I tick them off, organizing them as I talk.
“Cons are having to give up my client list, not knowing who I’m working with, and moving across the country.
Pros are that I have family in the area, I’d cut from thirty-two to one, and my boss said he’d delete the non-compete from my contract so I could take this client with me and open my own firm when our contract terms expire. ”
“Dude. Take the fucking job. You can’t spell it out more than that.”
“What if it’s an athlete?” It’s the same question I posed to my boss.
“We’re not so bad, you know.”
“Yeah, yeah, yeah. I’ve just been around a lot of you my entire life, and my job provides an excellent escape,” I say.
“Listen, plenty of athletes need someone like you in their corner,” he points out. “And if you really and truly want to branch off on your own, this might be your chance. At least get out to Vegas and give it a real chance.”

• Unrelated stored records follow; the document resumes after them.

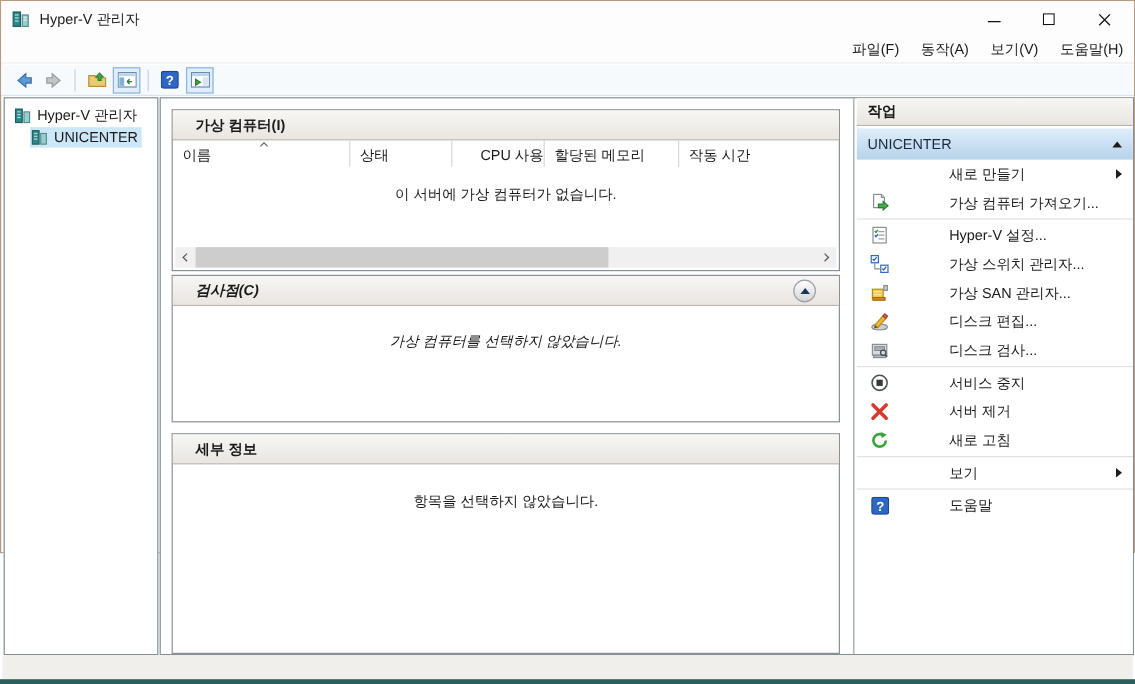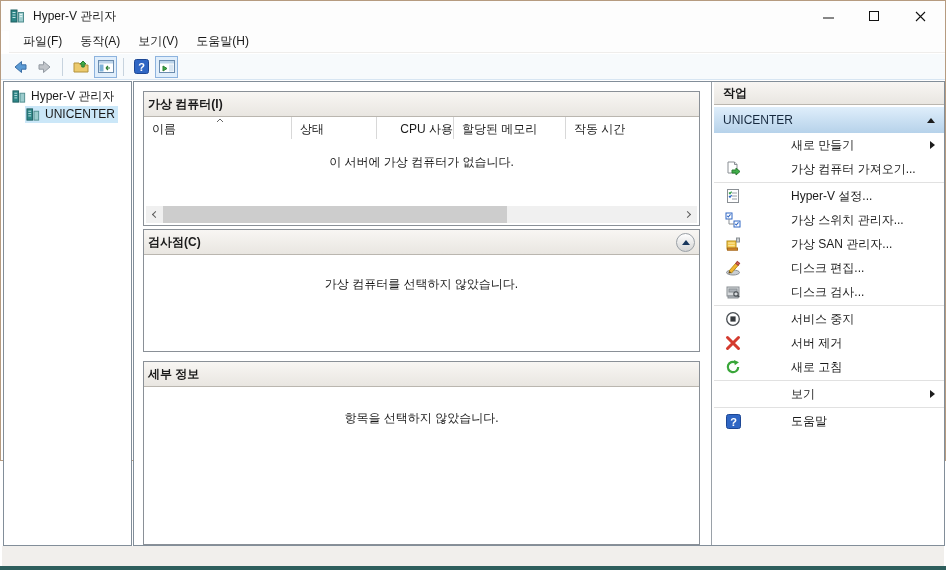"파일(F)" .menubar { justify-content: none -> flex-end; left: 8px -> 0 }
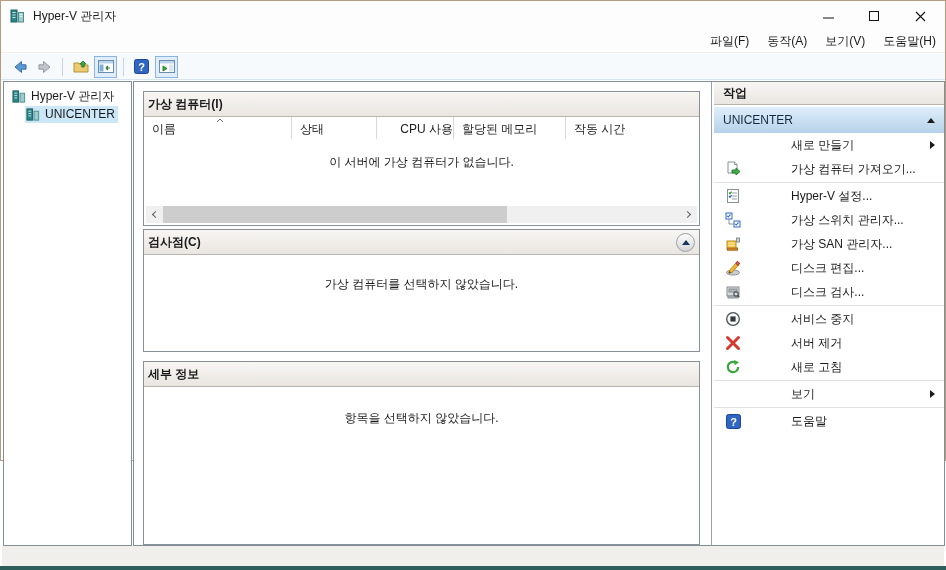"가상 컴퓨터(I)" .box-header { padding: 0 4px -> 0 19px }
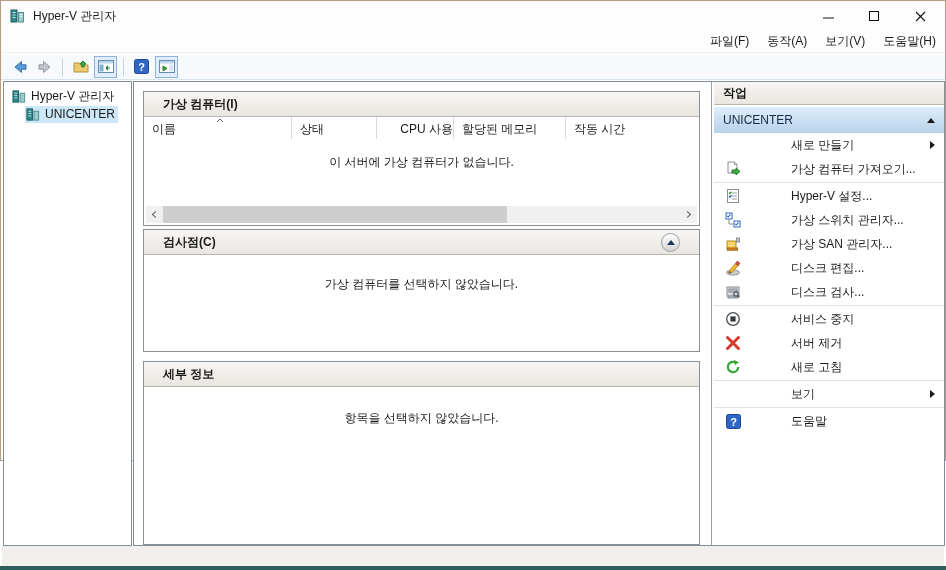"검사점(C)" #cp-box { font-style: none -> italic }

He’s right. I know he is. There’s never a good time to jump ship when I have as many clients as I do, but this contract will have a start and end date stamped on it, and that end date will be the key to my entire future.
If that’s what I really and truly want.
It is. It’s always been what I want for as far back as I can remember. I first learned what a brand strategist was when my mother wanted to project a certain image to the media. I was in first grade when Paola came into our house, shooed my siblings and myself out of the room, and got down to work.
I loved Paola’s gorgeous, designer business suits and dresses, and I knew that someday I’d step in the same kinds of Louboutins she did.
And now I do, except I’m still working for someone else.
I guess this means I have my answer.